FDA requires boxed warning updates for JAK inhibitors
medwireNews: The US FDA has issued an updated safety communication announcing that boxed warnings on the labels for tofacitinib, baricitinib, and upadacitinib must be updated to include information on the risk for serious cardiovascular (CV) events, cancer, blood clots, and death.
In addition, use of Janus kinase (JAK) inhibitors in the USA will be limited to certain patients with an inadequate response or intolerance to tumor necrosis factor (TNF) inhibitors.

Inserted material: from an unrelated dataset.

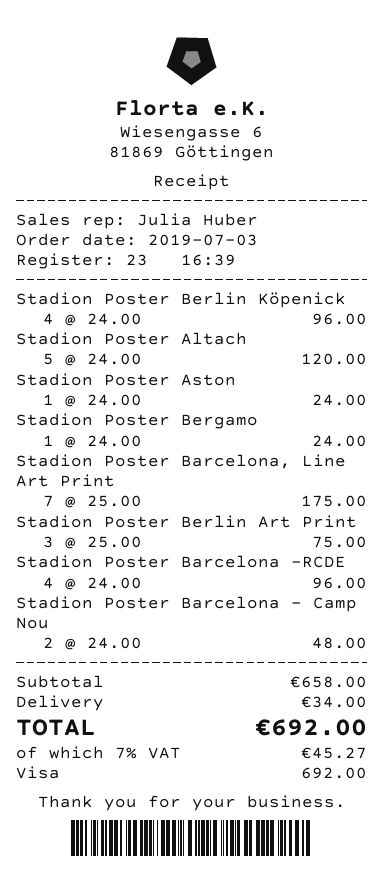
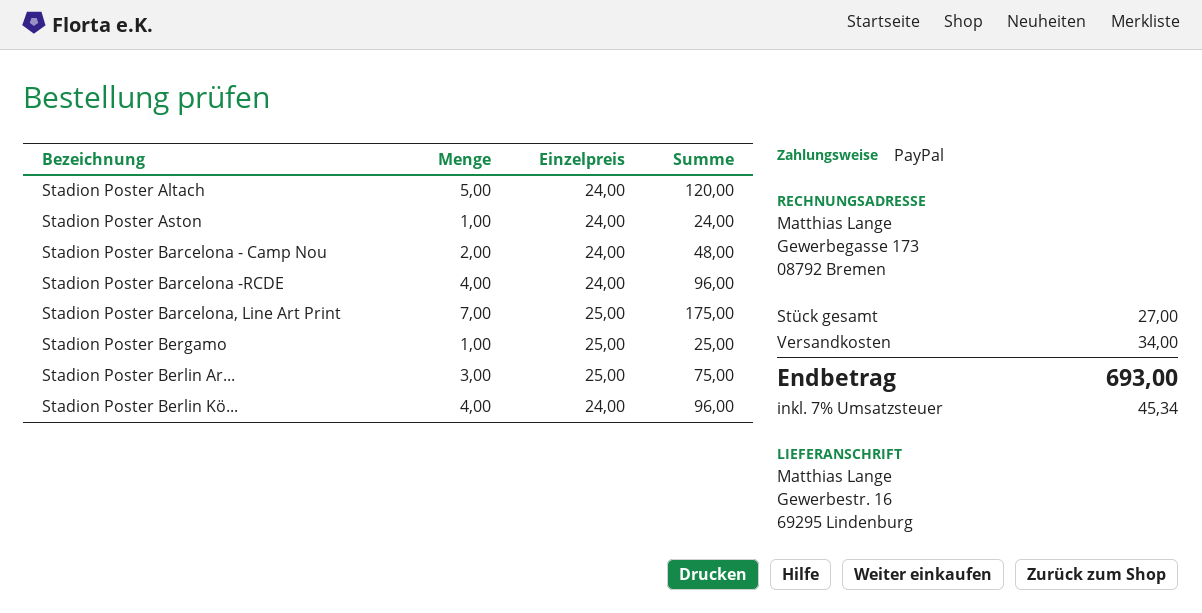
payment method: Visa -> PayPal
Stadion Poster Bergamo: 1 x 24.00 = 24.00 -> 1 x 25.00 = 25.00
tax: 7% = 45.27 -> 7% = 45.34
total: 692.00 -> 693.00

This announcement is based on a completed FDA review of the ORAL Surveillance safety trial, which found an increased risk for serious CV events such myocardial infarction or stroke, as well as cancer, blood clots, and death among people with rheumatoid arthritis taking tofacitinib versus TNF inhibitors. In contrast to a previous safety communication reporting an elevated risk for blood clots and death only with the higher 10 mg twice-daily dose of tofacitinib, the final analysis also found an increased risk for these events with the lower 5 mg twice-daily dose.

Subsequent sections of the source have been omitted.